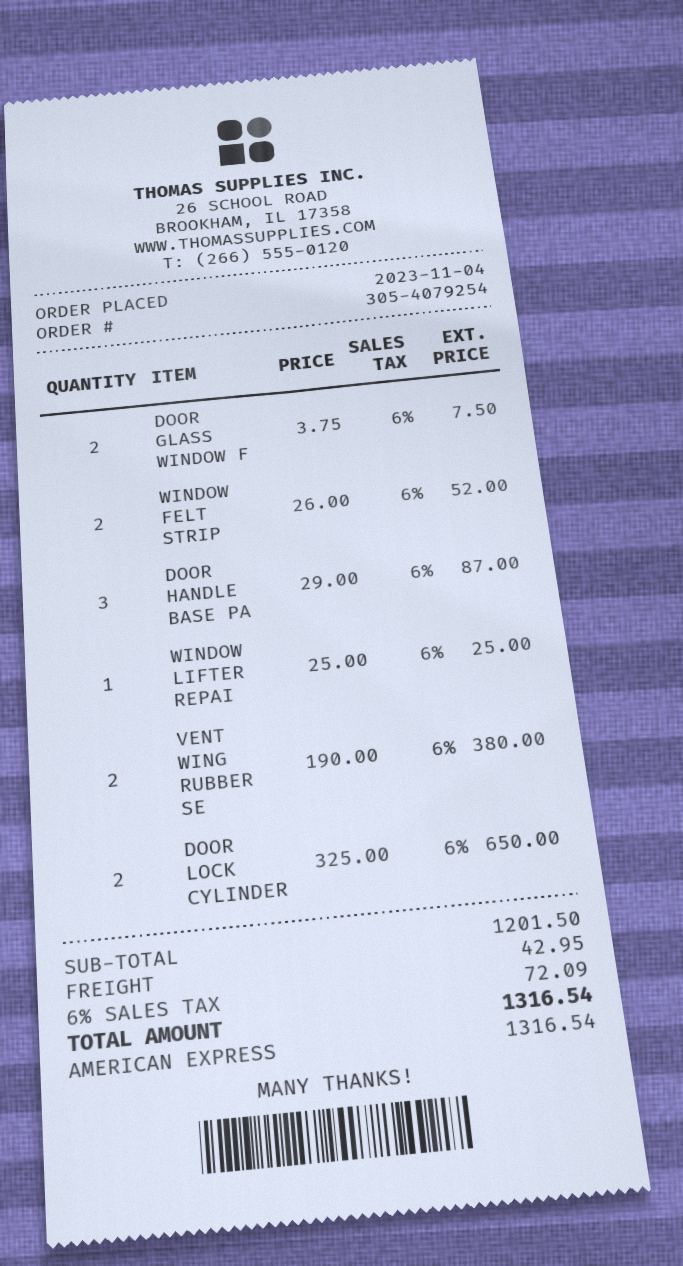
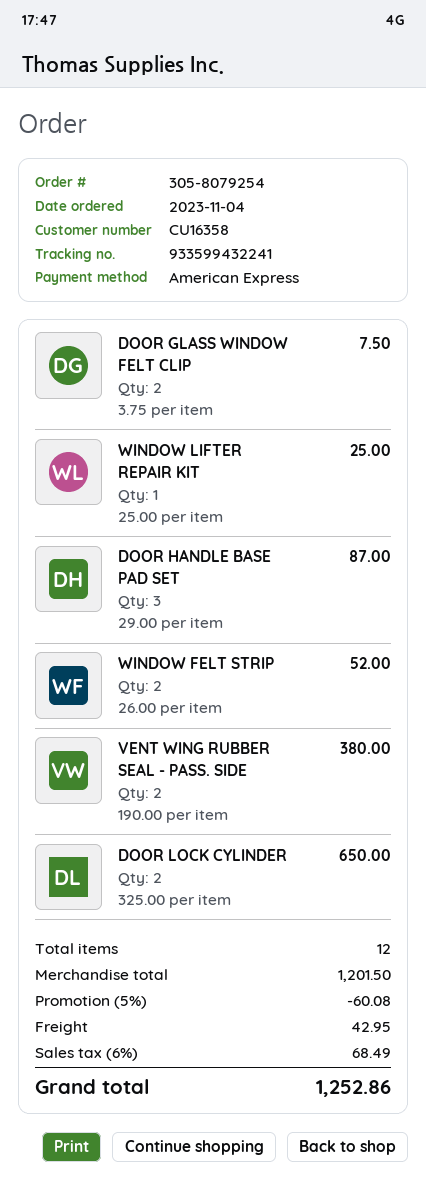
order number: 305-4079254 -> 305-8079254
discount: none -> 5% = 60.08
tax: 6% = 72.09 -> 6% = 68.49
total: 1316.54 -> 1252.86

━━━━━━━━━━

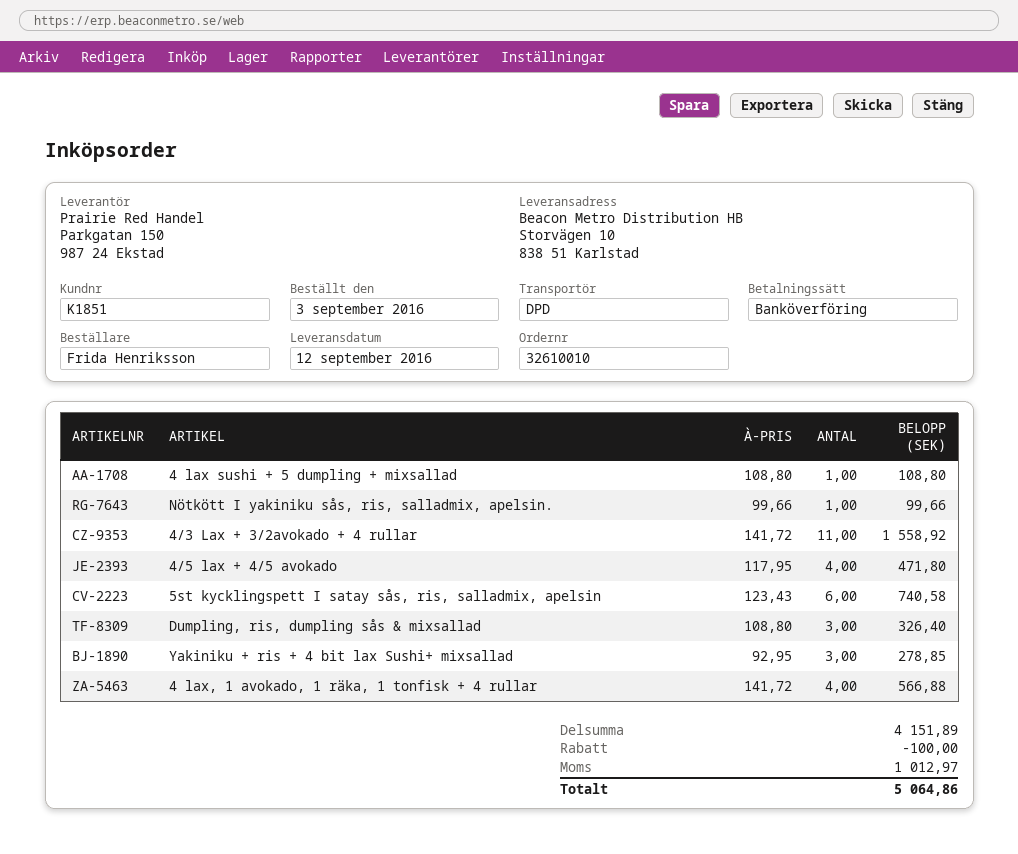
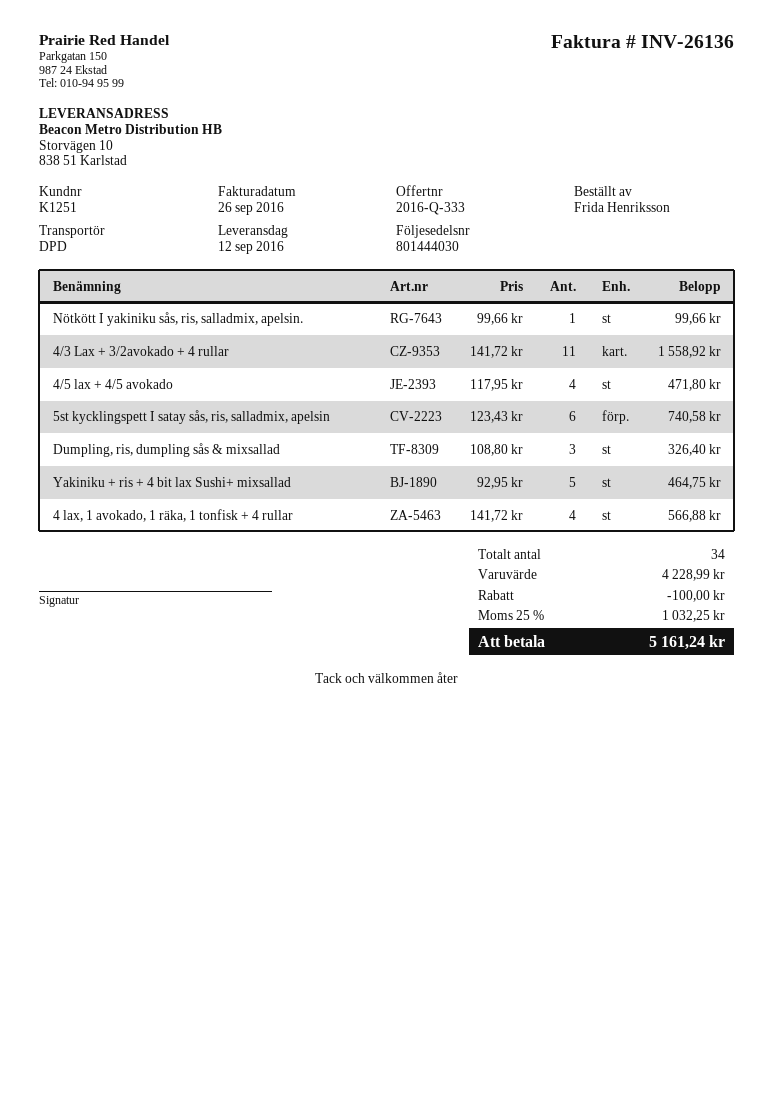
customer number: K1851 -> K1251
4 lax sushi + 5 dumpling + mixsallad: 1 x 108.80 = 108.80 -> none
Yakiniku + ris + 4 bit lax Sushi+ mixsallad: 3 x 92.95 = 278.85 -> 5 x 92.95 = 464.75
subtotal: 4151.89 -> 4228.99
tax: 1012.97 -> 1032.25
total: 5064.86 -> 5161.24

━━━━━━━━━━

Gather from the data above every line with the string "number".

[Problem solution]
order number: 305-4079254 -> 305-8079254
customer number: K1851 -> K1251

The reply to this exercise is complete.